**Task:**
Give the entries back exactly, dropping each image.

(Saved data entries)
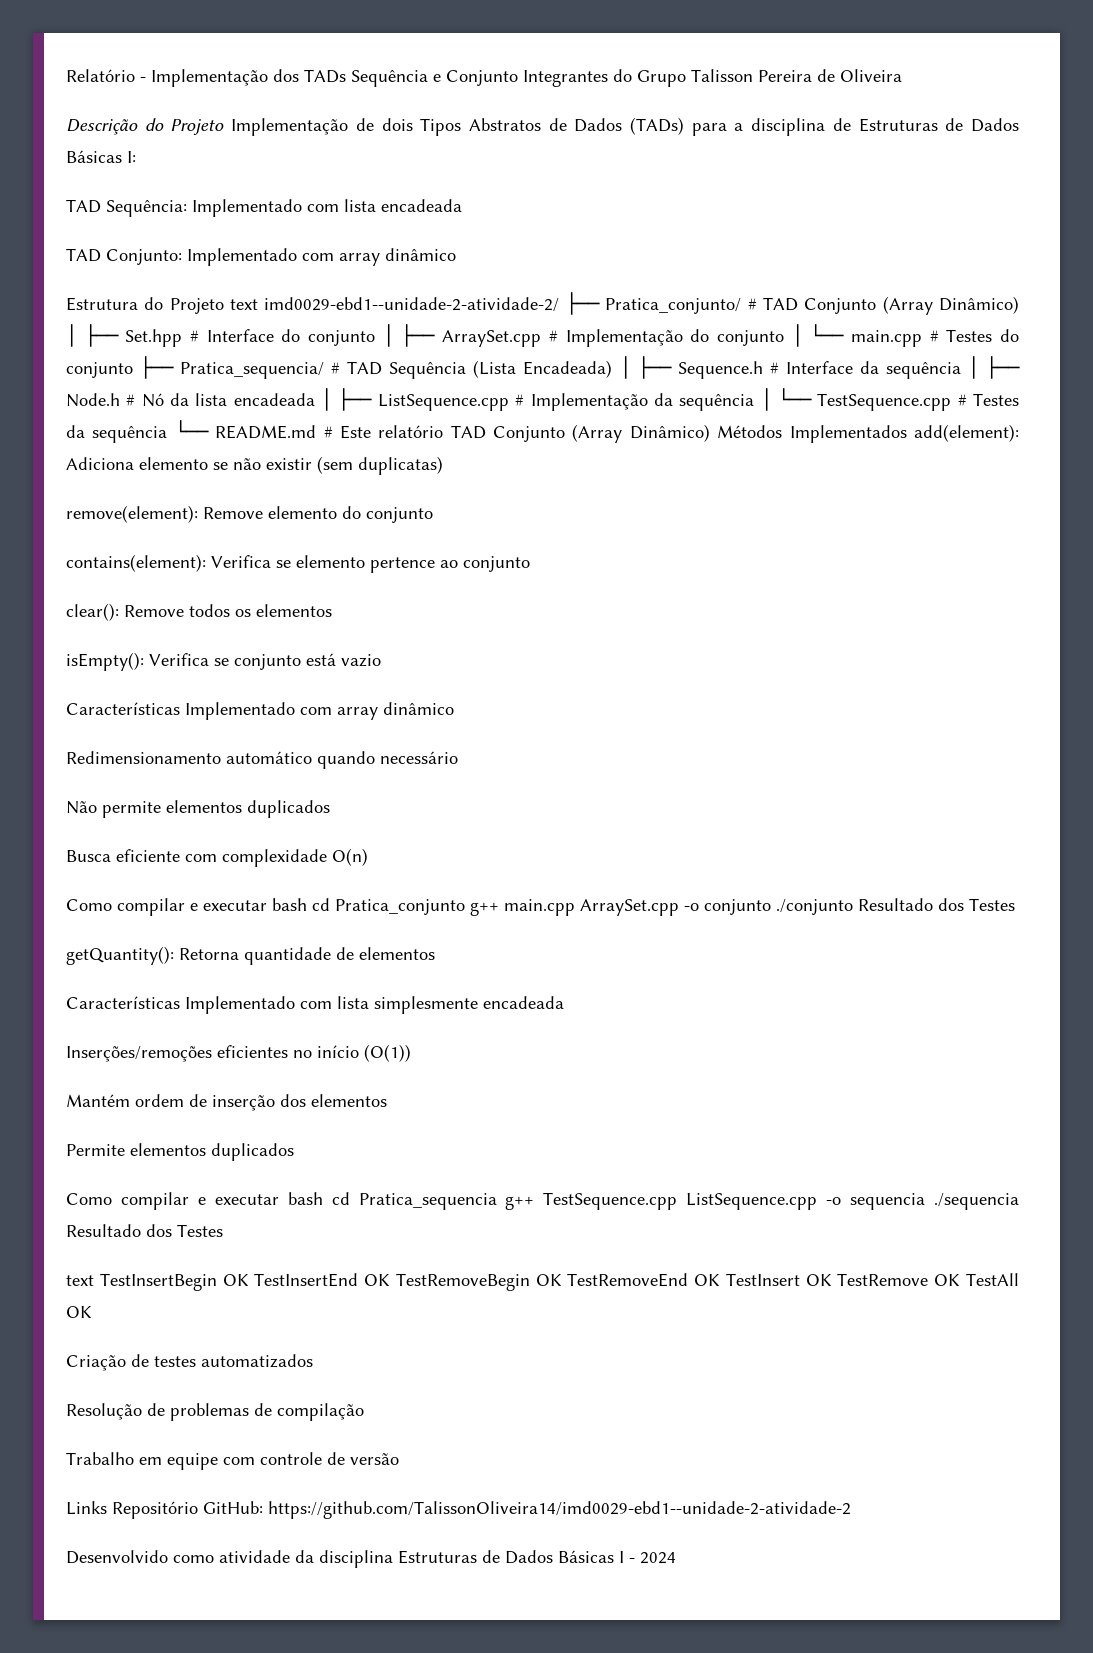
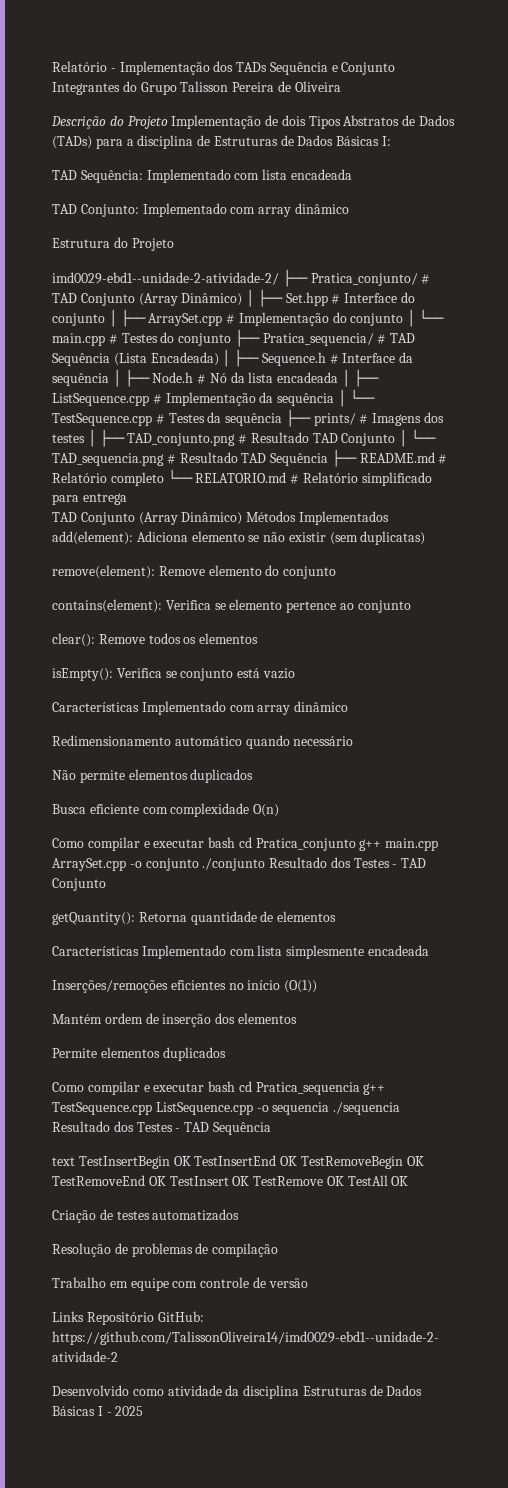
- Estrutura do Projeto text imd0029-ebd1--unidade-2-atividade-2/ ├── Pratica_conjunto/ # TAD Conjunto (Array Dinâmico) │ ├── Set.hpp # Interface do conjunto │ ├── ArraySet.cpp # Implementação do conjunto │ └── main.cpp # Testes do conjunto ├── Pratica_sequencia/ # TAD Sequência (Lista Encadeada) │ ├── Sequence.h # Interface da sequência │ ├── Node.h # Nó da lista encadeada │ ├── ListSequence.cpp # Implementação da sequência │ └── TestSequence.cpp # Testes da sequência └── README.md # Este relatório TAD Conjunto (Array Dinâmico) Métodos Implementados add(element):
+ Estrutura do Projeto
+ imd0029-ebd1--unidade-2-atividade-2/ ├── Pratica_conjunto/ # TAD Conjunto (Array Dinâmico) │ ├── Set.hpp # Interface do conjunto │ ├── ArraySet.cpp # Implementação do conjunto │ └── main.cpp # Testes do conjunto ├── Pratica_sequencia/ # TAD Sequência (Lista Encadeada) │ ├── Sequence.h # Interface da sequência │ ├── Node.h # Nó da lista encadeada │ ├── ListSequence.cpp # Implementação da sequência │ └── TestSequence.cpp # Testes da sequência ├── prints/ # Imagens dos testes │ ├── TAD_conjunto.png # Resultado TAD Conjunto │ └── TAD_sequencia.png # Resultado TAD Sequência ├── README.md # Relatório completo └── RELATORIO.md # Relatório simplificado para entrega
+ TAD Conjunto (Array Dinâmico) Métodos Implementados add(element):
- Como compilar e executar bash cd Pratica_conjunto g++ main.cpp ArraySet.cpp -o conjunto ./conjunto Resultado dos Testes
+ Como compilar e executar bash cd Pratica_conjunto g++ main.cpp ArraySet.cpp -o conjunto ./conjunto Resultado dos Testes - TAD Conjunto
- Como compilar e executar bash cd Pratica_sequencia g++ TestSequence.cpp ListSequence.cpp -o sequencia ./sequencia Resultado dos Testes
+ Como compilar e executar bash cd Pratica_sequencia g++ TestSequence.cpp ListSequence.cpp -o sequencia ./sequencia Resultado dos Testes - TAD Sequência
- Desenvolvido como atividade da disciplina Estruturas de Dados Básicas I - 2024
+ Desenvolvido como atividade da disciplina Estruturas de Dados Básicas I - 2025

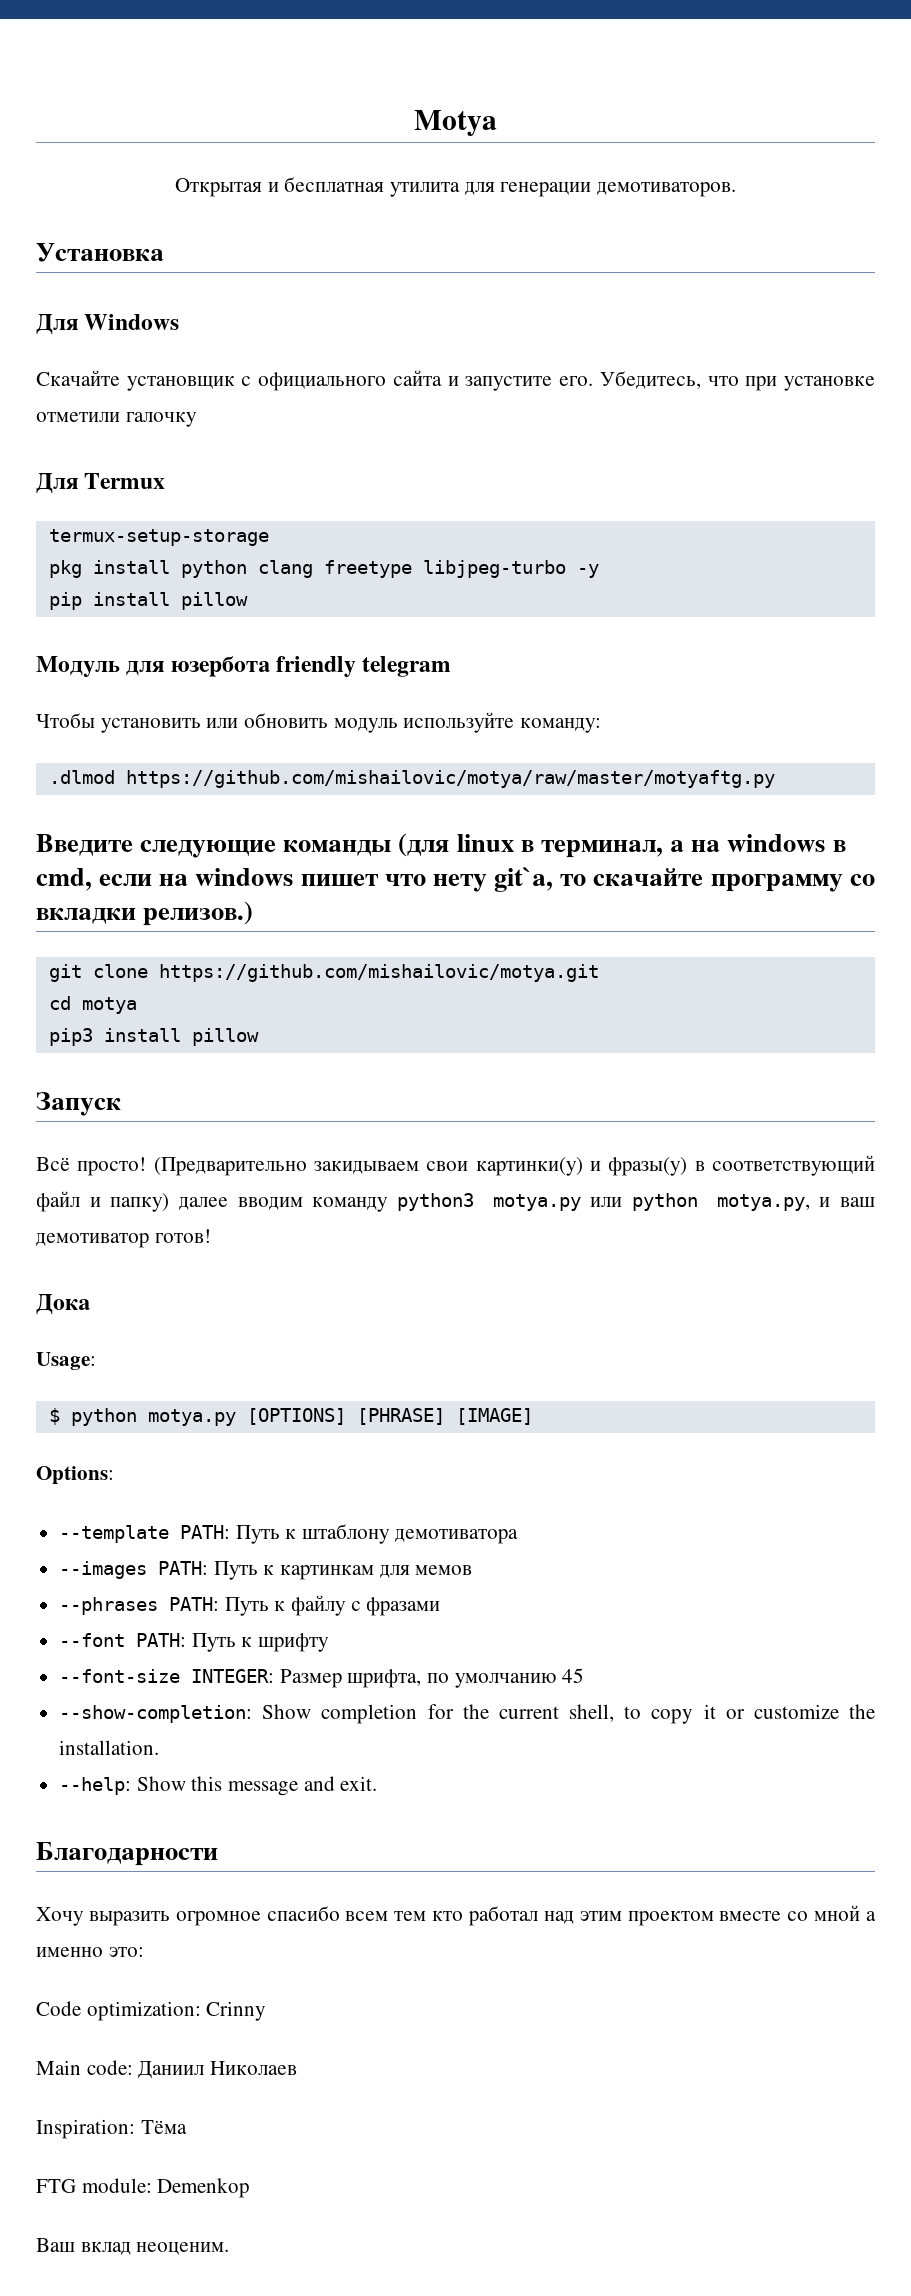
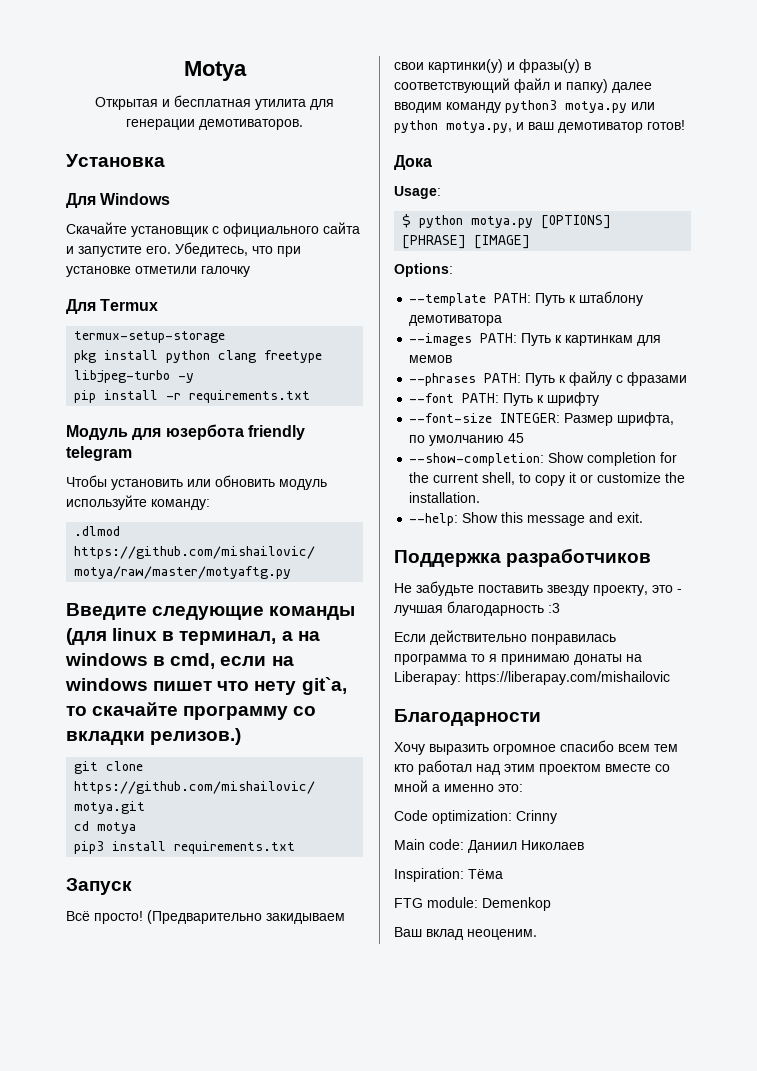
- pip install pillow
+ pip install -r requirements.txt
- pip3 install pillow
+ pip3 install requirements.txt
+ Поддержка разработчиков
+ Не забудьте поставить звезду проекту, это - лучшая благодарность :3
+ Если действительно понравилась программа то я принимаю донаты на Liberapay: https://liberapay.com/mishailovic

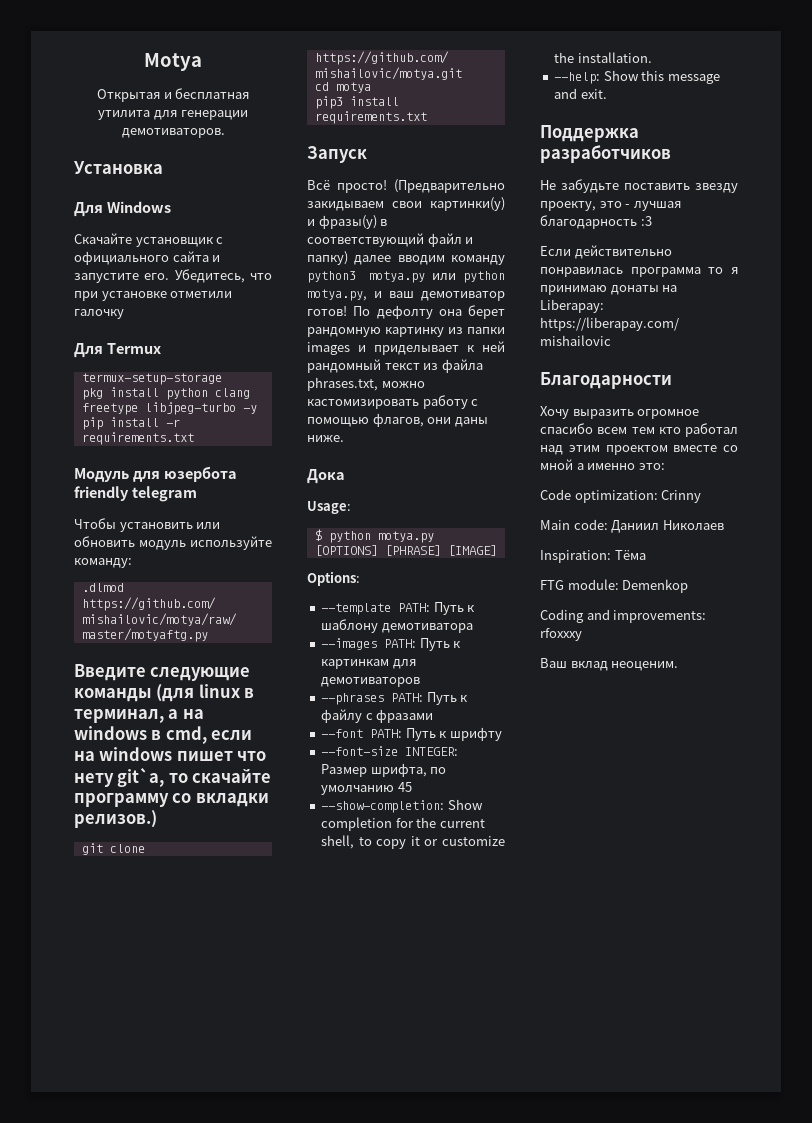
+ По дефолту она берет рандомную картинку из папки images и приделывает к ней рандомный текст из файла phrases.txt, можно кастомизировать работу с помощью флагов, они даны ниже.
- --template PATH: Путь к штаблону демотиватора
+ --template PATH: Путь к шаблону демотиватора
- --images PATH: Путь к картинкам для мемов
+ --images PATH: Путь к картинкам для демотиваторов
+ Coding and improvements: rfoxxxy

**Output of the exercise:**
- Estrutura do Projeto text imd0029-ebd1--unidade-2-atividade-2/ ├── Pratica_conjunto/ # TAD Conjunto (Array Dinâmico) │ ├── Set.hpp # Interface do conjunto │ ├── ArraySet.cpp # Implementação do conjunto │ └── main.cpp # Testes do conjunto ├── Pratica_sequencia/ # TAD Sequência (Lista Encadeada) │ ├── Sequence.h # Interface da sequência │ ├── Node.h # Nó da lista encadeada │ ├── ListSequence.cpp # Implementação da sequência │ └── TestSequence.cpp # Testes da sequência └── README.md # Este relatório TAD Conjunto (Array Dinâmico) Métodos Implementados add(element):
+ Estrutura do Projeto
+ imd0029-ebd1--unidade-2-atividade-2/ ├── Pratica_conjunto/ # TAD Conjunto (Array Dinâmico) │ ├── Set.hpp # Interface do conjunto │ ├── ArraySet.cpp # Implementação do conjunto │ └── main.cpp # Testes do conjunto ├── Pratica_sequencia/ # TAD Sequência (Lista Encadeada) │ ├── Sequence.h # Interface da sequência │ ├── Node.h # Nó da lista encadeada │ ├── ListSequence.cpp # Implementação da sequência │ └── TestSequence.cpp # Testes da sequência ├── prints/ # Imagens dos testes │ ├── TAD_conjunto.png # Resultado TAD Conjunto │ └── TAD_sequencia.png # Resultado TAD Sequência ├── README.md # Relatório completo └── RELATORIO.md # Relatório simplificado para entrega
+ TAD Conjunto (Array Dinâmico) Métodos Implementados add(element):
- Como compilar e executar bash cd Pratica_conjunto g++ main.cpp ArraySet.cpp -o conjunto ./conjunto Resultado dos Testes
+ Como compilar e executar bash cd Pratica_conjunto g++ main.cpp ArraySet.cpp -o conjunto ./conjunto Resultado dos Testes - TAD Conjunto
- Como compilar e executar bash cd Pratica_sequencia g++ TestSequence.cpp ListSequence.cpp -o sequencia ./sequencia Resultado dos Testes
+ Como compilar e executar bash cd Pratica_sequencia g++ TestSequence.cpp ListSequence.cpp -o sequencia ./sequencia Resultado dos Testes - TAD Sequência
- Desenvolvido como atividade da disciplina Estruturas de Dados Básicas I - 2024
+ Desenvolvido como atividade da disciplina Estruturas de Dados Básicas I - 2025

- pip install pillow
+ pip install -r requirements.txt
- pip3 install pillow
+ pip3 install requirements.txt
+ Поддержка разработчиков
+ Не забудьте поставить звезду проекту, это - лучшая благодарность :3
+ Если действительно понравилась программа то я принимаю донаты на Liberapay: https://liberapay.com/mishailovic

+ По дефолту она берет рандомную картинку из папки images и приделывает к ней рандомный текст из файла phrases.txt, можно кастомизировать работу с помощью флагов, они даны ниже.
- --template PATH: Путь к штаблону демотиватора
+ --template PATH: Путь к шаблону демотиватора
- --images PATH: Путь к картинкам для мемов
+ --images PATH: Путь к картинкам для демотиваторов
+ Coding and improvements: rfoxxxy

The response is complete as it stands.